I am not suggesting that we return to the behavior of the ports scheduler on 
the old macOS forge buildbot system in which a single build would build all the 
specified ports. We will keep the current method of building only one port (and 
its dependencies) per build.

The problems I want to solve are the following:

1. Currently, portwatcher is responsible for updating a copy of mpbb, MacPorts 
base and a ports tree that it shares with portbuilder. Having portbuilder 
maintain its own copy would waste a lot of time. If someone makes one commit 
that changes 100 ports and then no further commits occur for hours, we only 
want to update mpbb, MacPorts base and the ports tree once, not 100 times. But 
the fact that it's shared means that portwatcher must (and is configured to) 
wait for all triggered portbuilder builds to finish before it processes the 
next commit. This works fine, unless the buildmaster is stopped while 
portwatcher builds are pending.
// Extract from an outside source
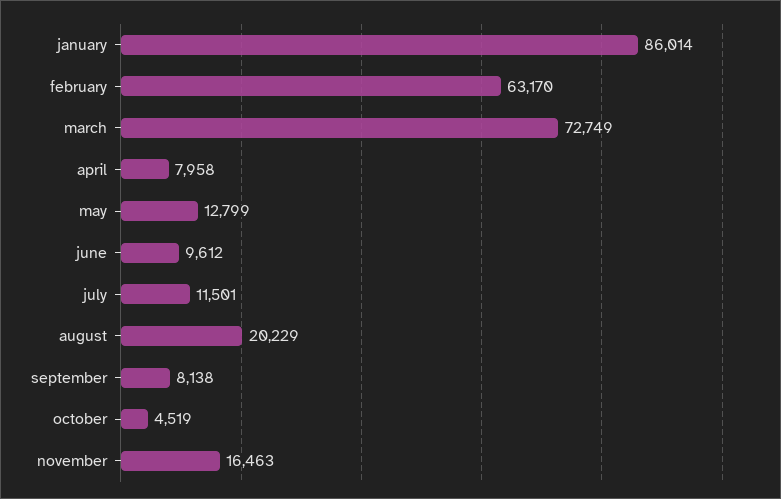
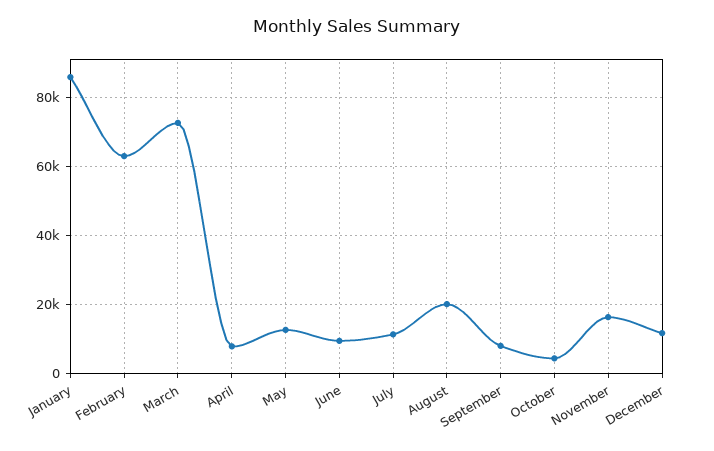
December: none -> 12000

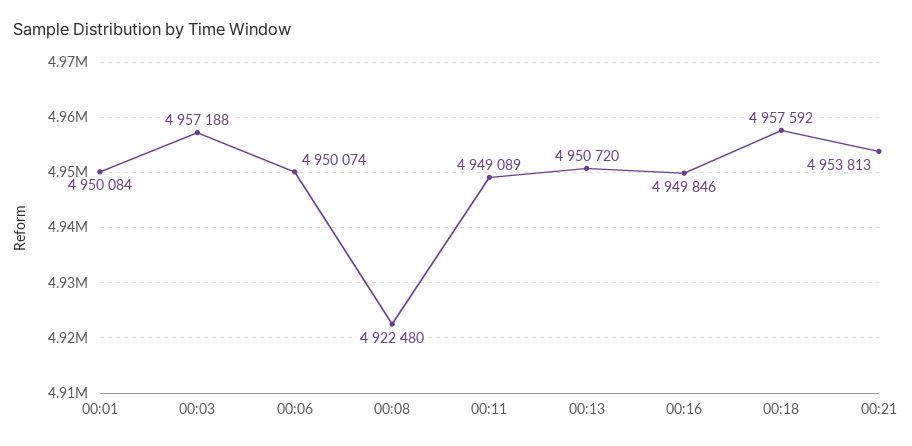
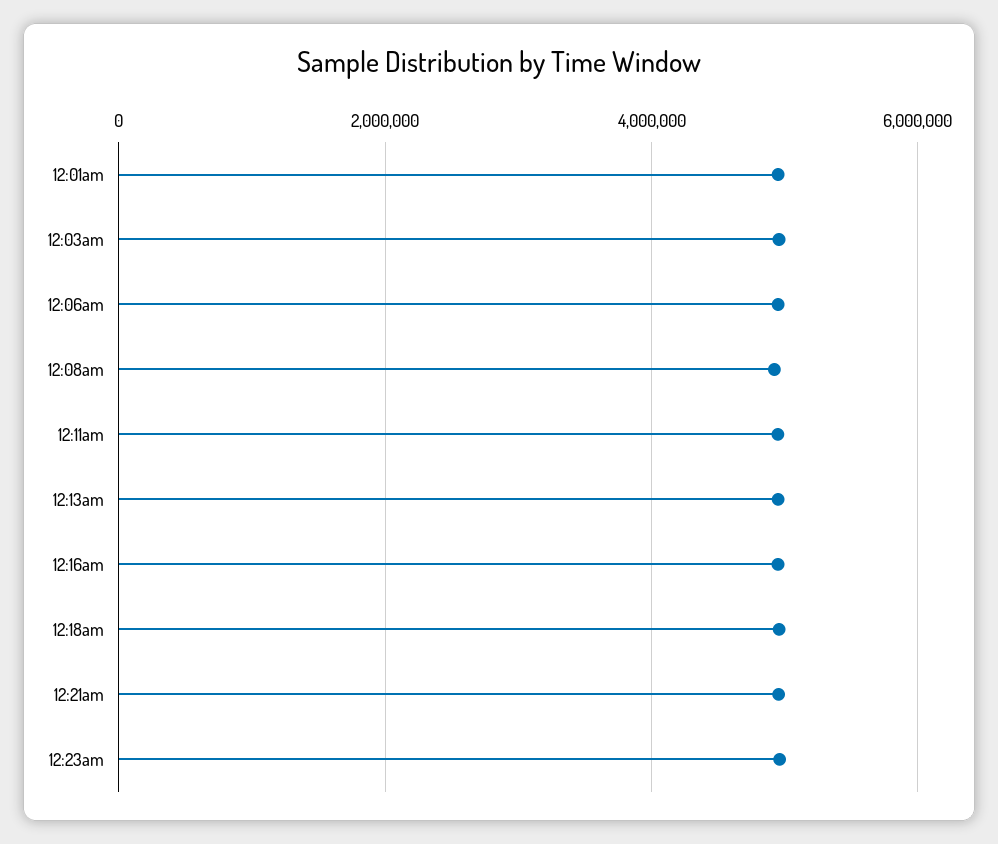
12:23am: none -> 5000000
This has happened several times when the 
servers lost power during a power outage. (The servers are on a UPS, but the 
UPS does not provide as much instantaneous power as I expected, so if the 
servers are busy building, they draw more power than the UPS can 
instantaneously provide and the servers shut down immediately. I might remove 
the buildworker machines from the UPS and leave only the buildmaster, modem and 
router on it.) When buildmaster comes back online, it sees the portbuilder 
build that was in progress and starts it again, but it also sees the 
portwatcher build that was in progress and starts it again. Now we have a 
portwatcher running (updating mpbb, updating MacPorts, updating the ports tree, 
and updating its portindex) while portbuilder is trying to install a port. The 
portbuilder can fail if it is trying to install ports at the moment that 
portwatcher is updating the index (see https://trac.macports.org/ticket/53587).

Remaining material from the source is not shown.